**WORK TO COMPLETE**. All lines of the records below that contain the word "image" must be listed.

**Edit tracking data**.
....
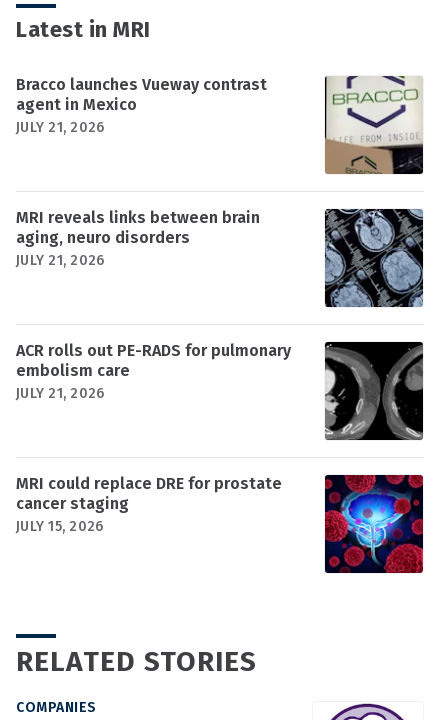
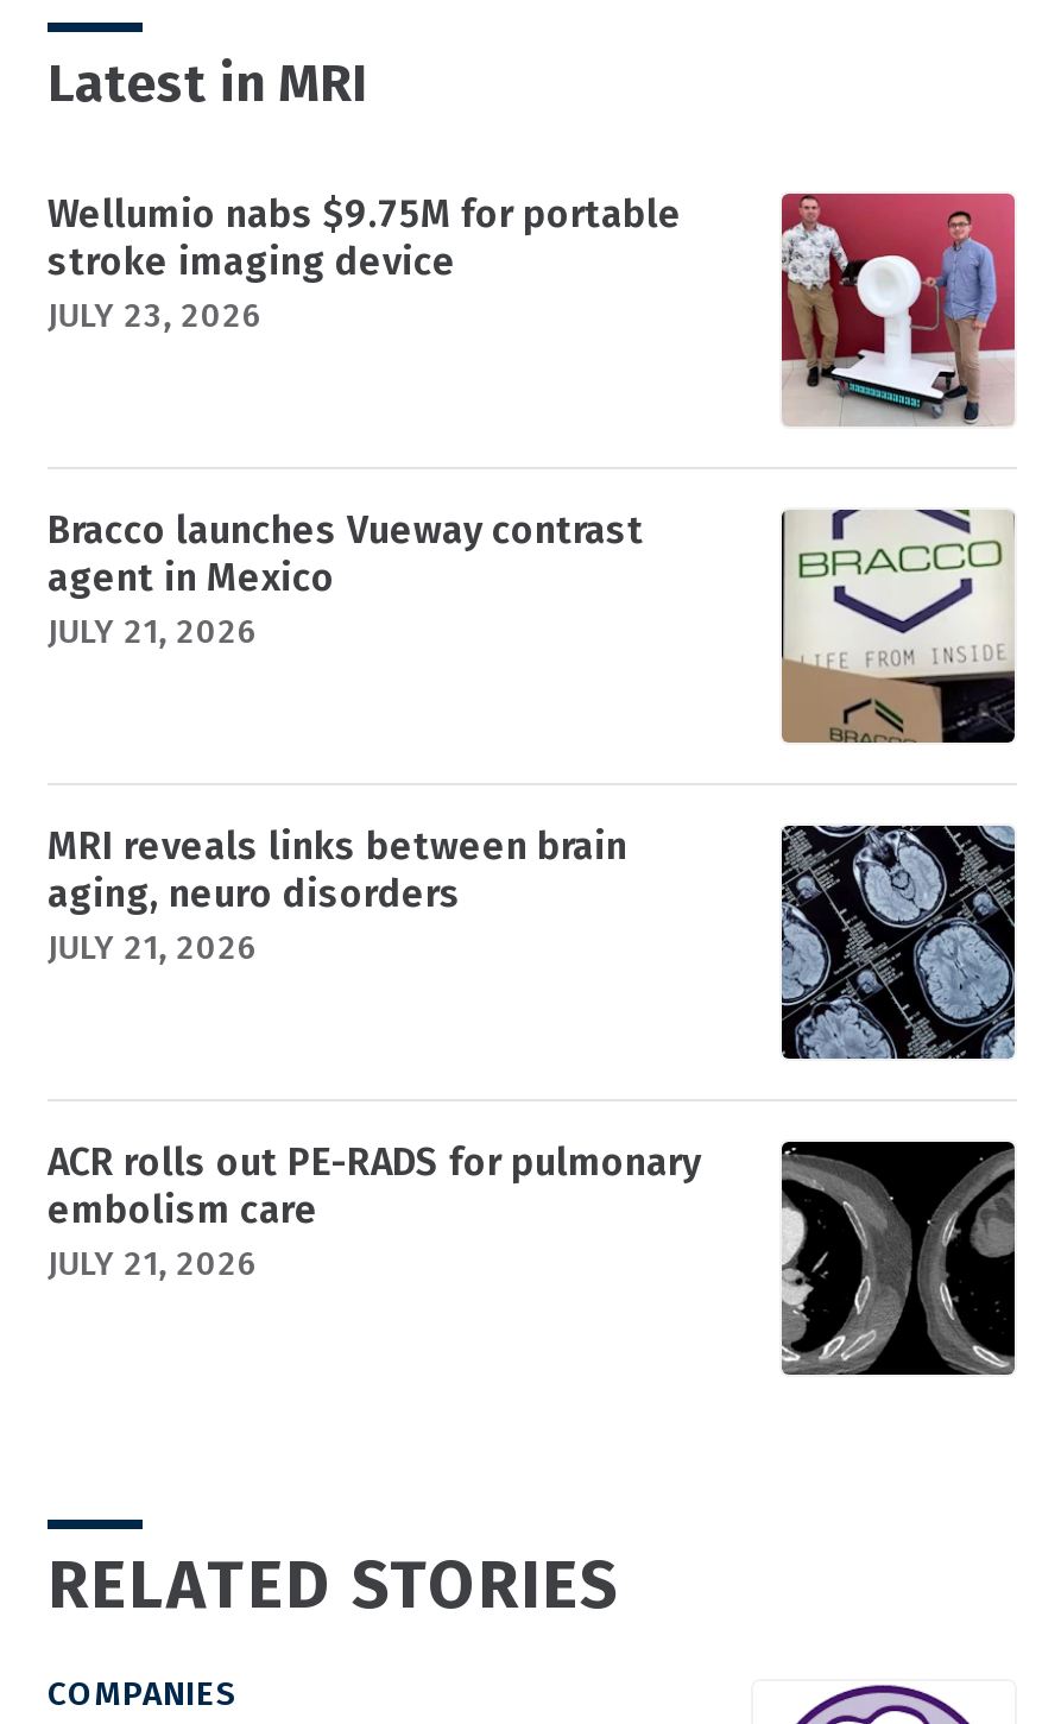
none -> [48,191,682,336] Wellumio nabs $9.75M for portable | stroke imaging device | JULY 23, 2026
none -> [779,191,1017,427] [image]
moved [16,75,424,402] -> [48,507,1017,1284]: [image] | Bracco launches Vueway contrast | agent in Mexico | ... | embolism care | JULY 21, 2026
[16,474,282,535] MRI could replace DRE for prostate | cancer staging | JULY 15, 2026 -> none
[324,474,424,574] [image] -> none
....
**WRITTEN ANSWER**.
none -> [779,191,1017,427] [image]
moved [16,75,424,402] -> [48,507,1017,1284]: [image] | Bracco launches Vueway contrast | agent in Mexico | ... | embolism care | JULY 21, 2026
[324,474,424,574] [image] -> none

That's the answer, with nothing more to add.